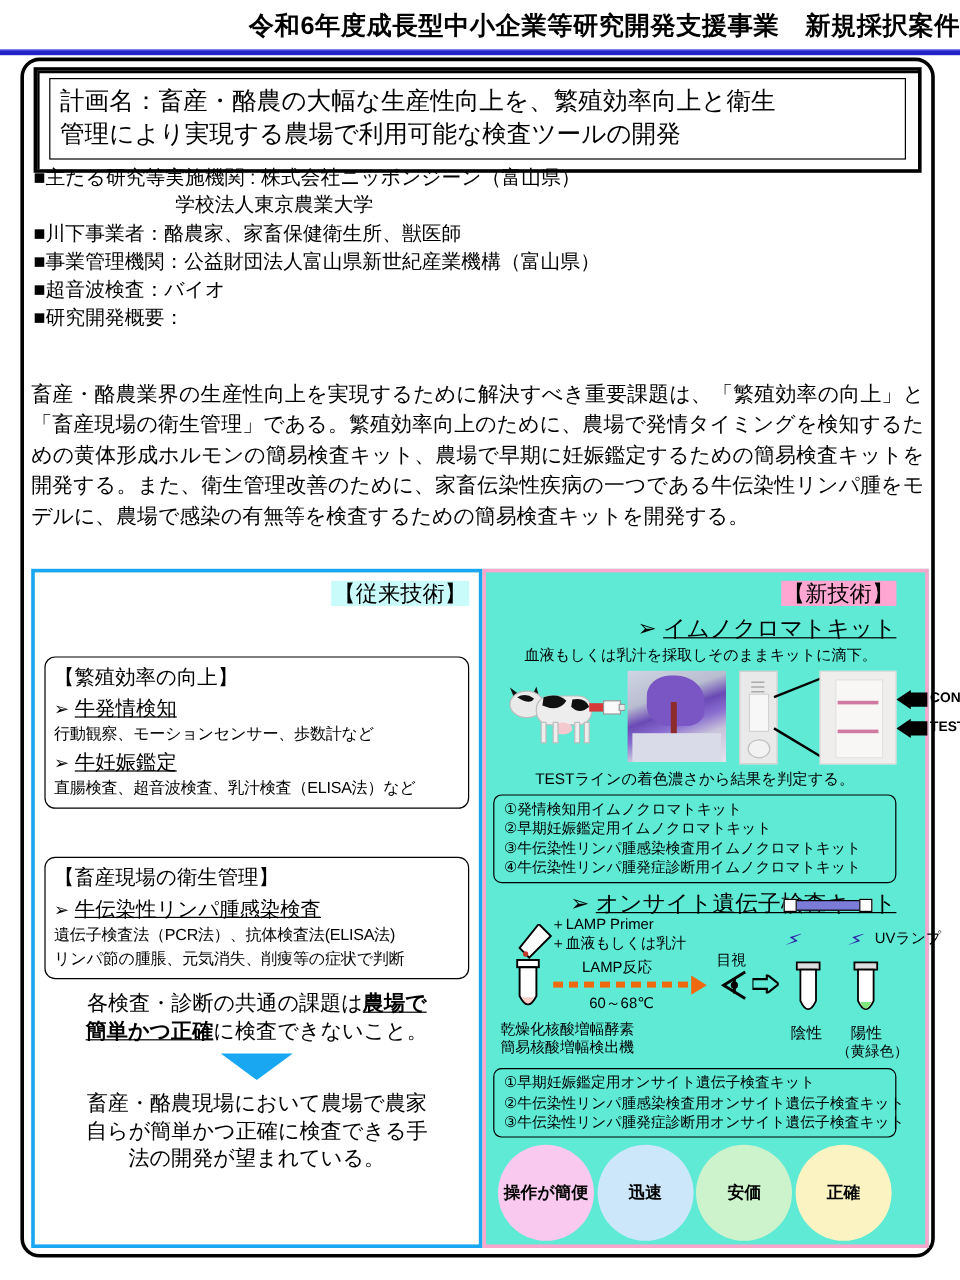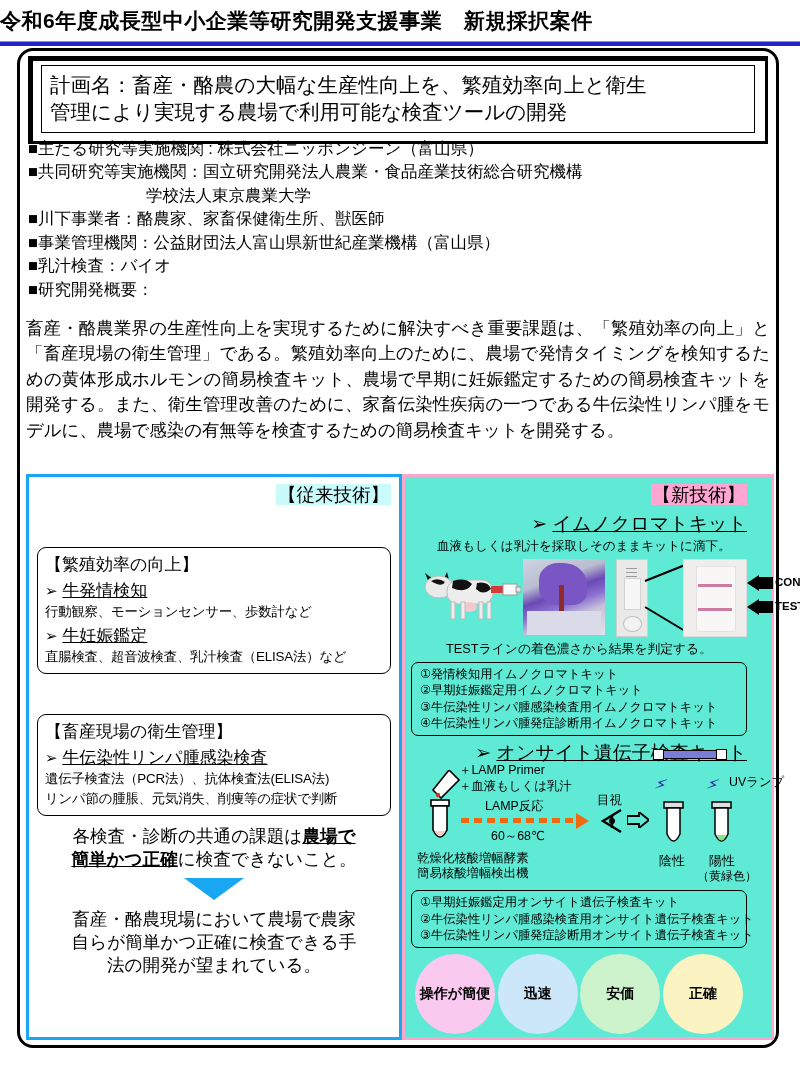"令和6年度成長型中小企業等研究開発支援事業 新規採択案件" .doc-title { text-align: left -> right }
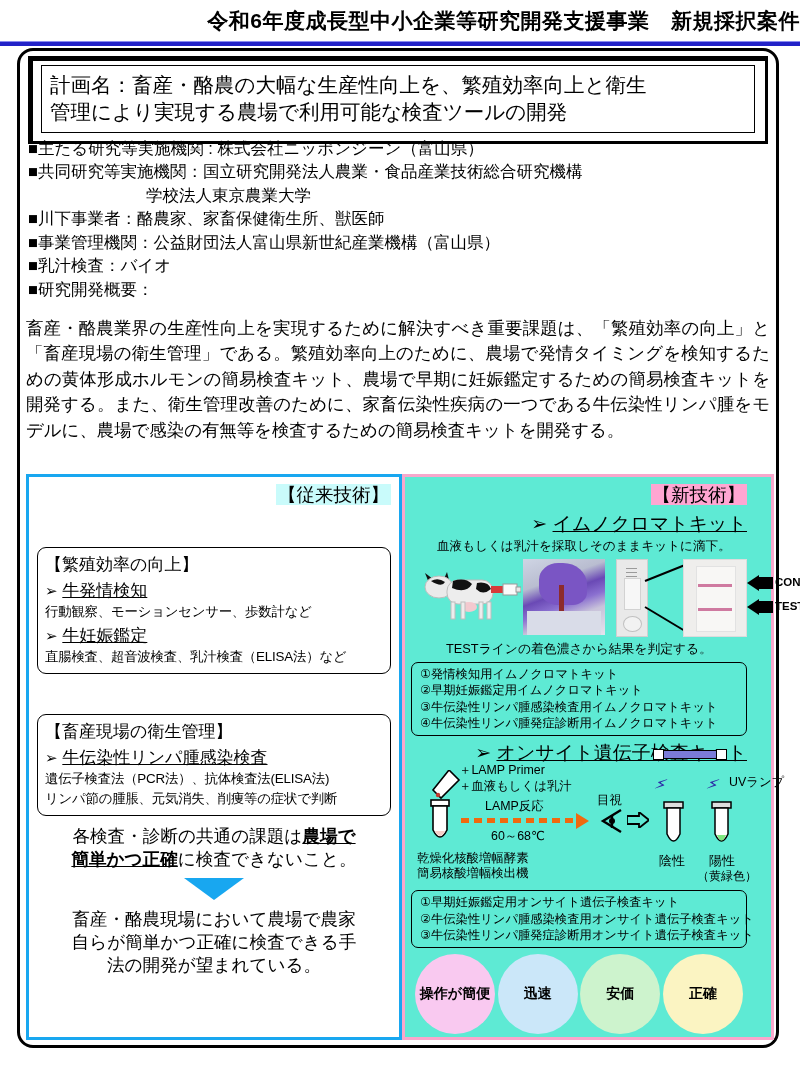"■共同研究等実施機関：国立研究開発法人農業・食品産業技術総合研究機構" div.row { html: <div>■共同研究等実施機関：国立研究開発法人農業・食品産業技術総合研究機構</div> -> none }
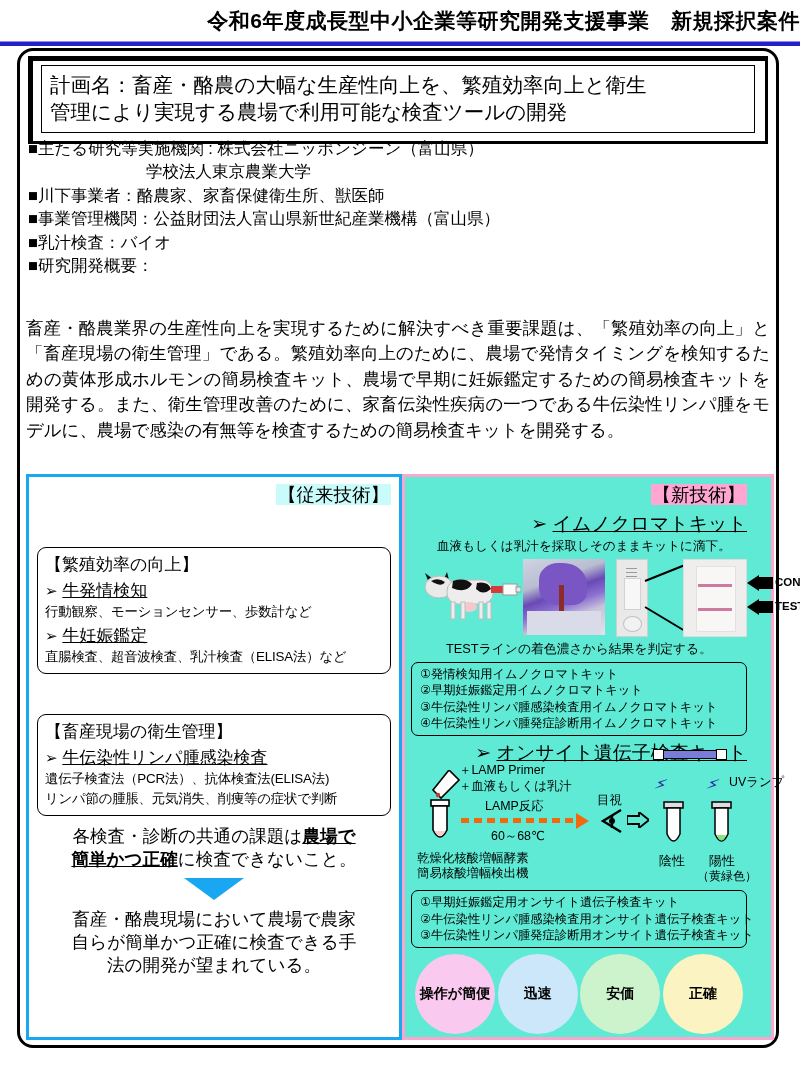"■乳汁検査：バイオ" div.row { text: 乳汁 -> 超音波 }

...

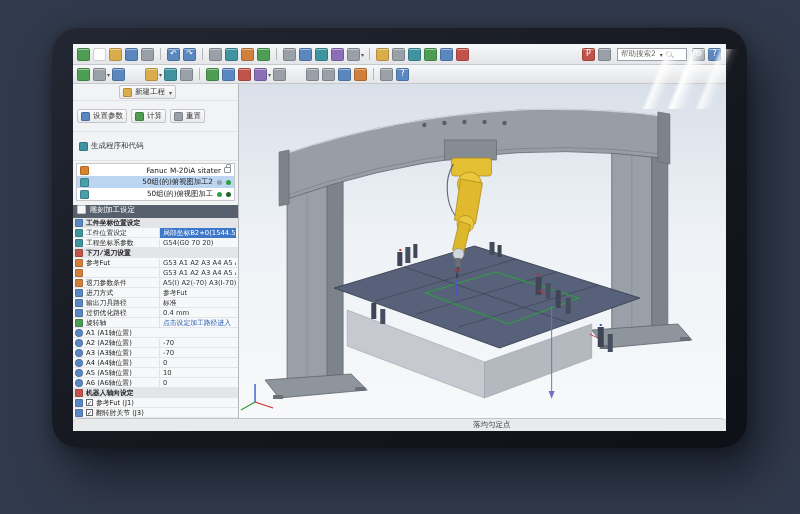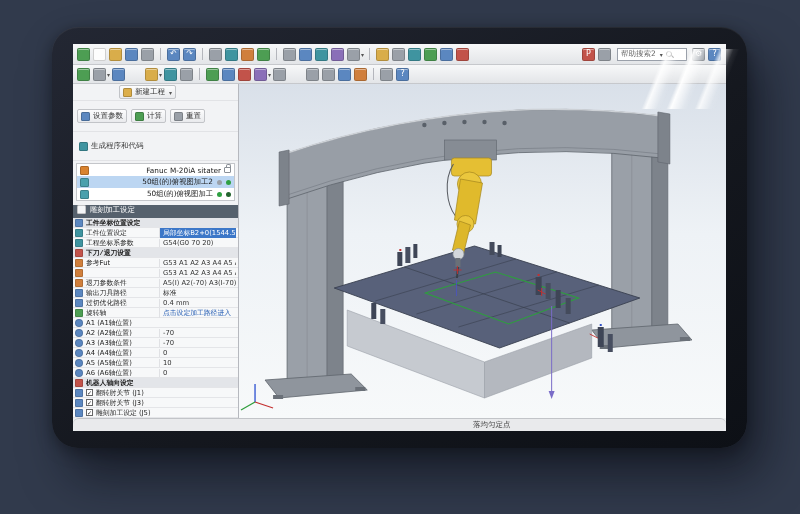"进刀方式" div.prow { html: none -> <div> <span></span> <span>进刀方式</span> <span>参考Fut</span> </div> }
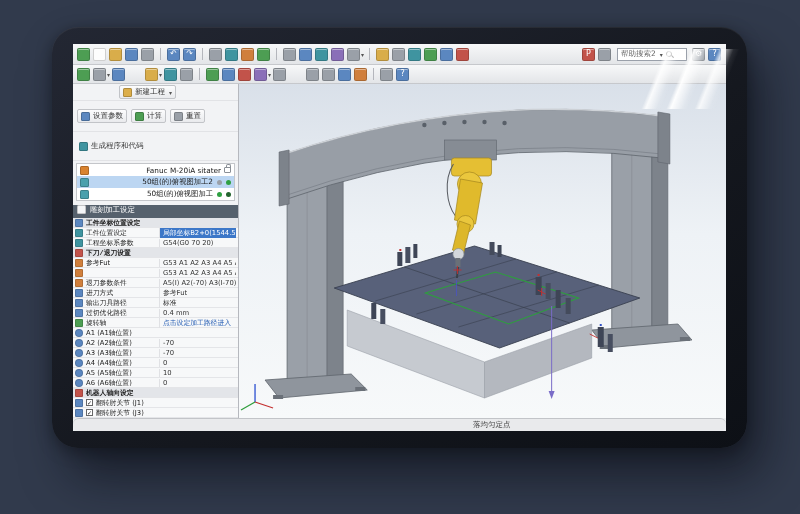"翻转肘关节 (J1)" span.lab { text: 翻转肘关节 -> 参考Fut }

__TASK DIRECTIONS__
The answer is the lines of the material above, from the one containing "html: <div>■共同研究等実施機関：国立研究開発法人農業・食品産業技術総合研究機構</div> ->" down to the one containing "text: 乳汁 ->", given exactly and without images.

__REPLY__
"■共同研究等実施機関：国立研究開発法人農業・食品産業技術総合研究機構" div.row { html: <div>■共同研究等実施機関：国立研究開発法人農業・食品産業技術総合研究機構</div> -> none }
"■乳汁検査：バイオ" div.row { text: 乳汁 -> 超音波 }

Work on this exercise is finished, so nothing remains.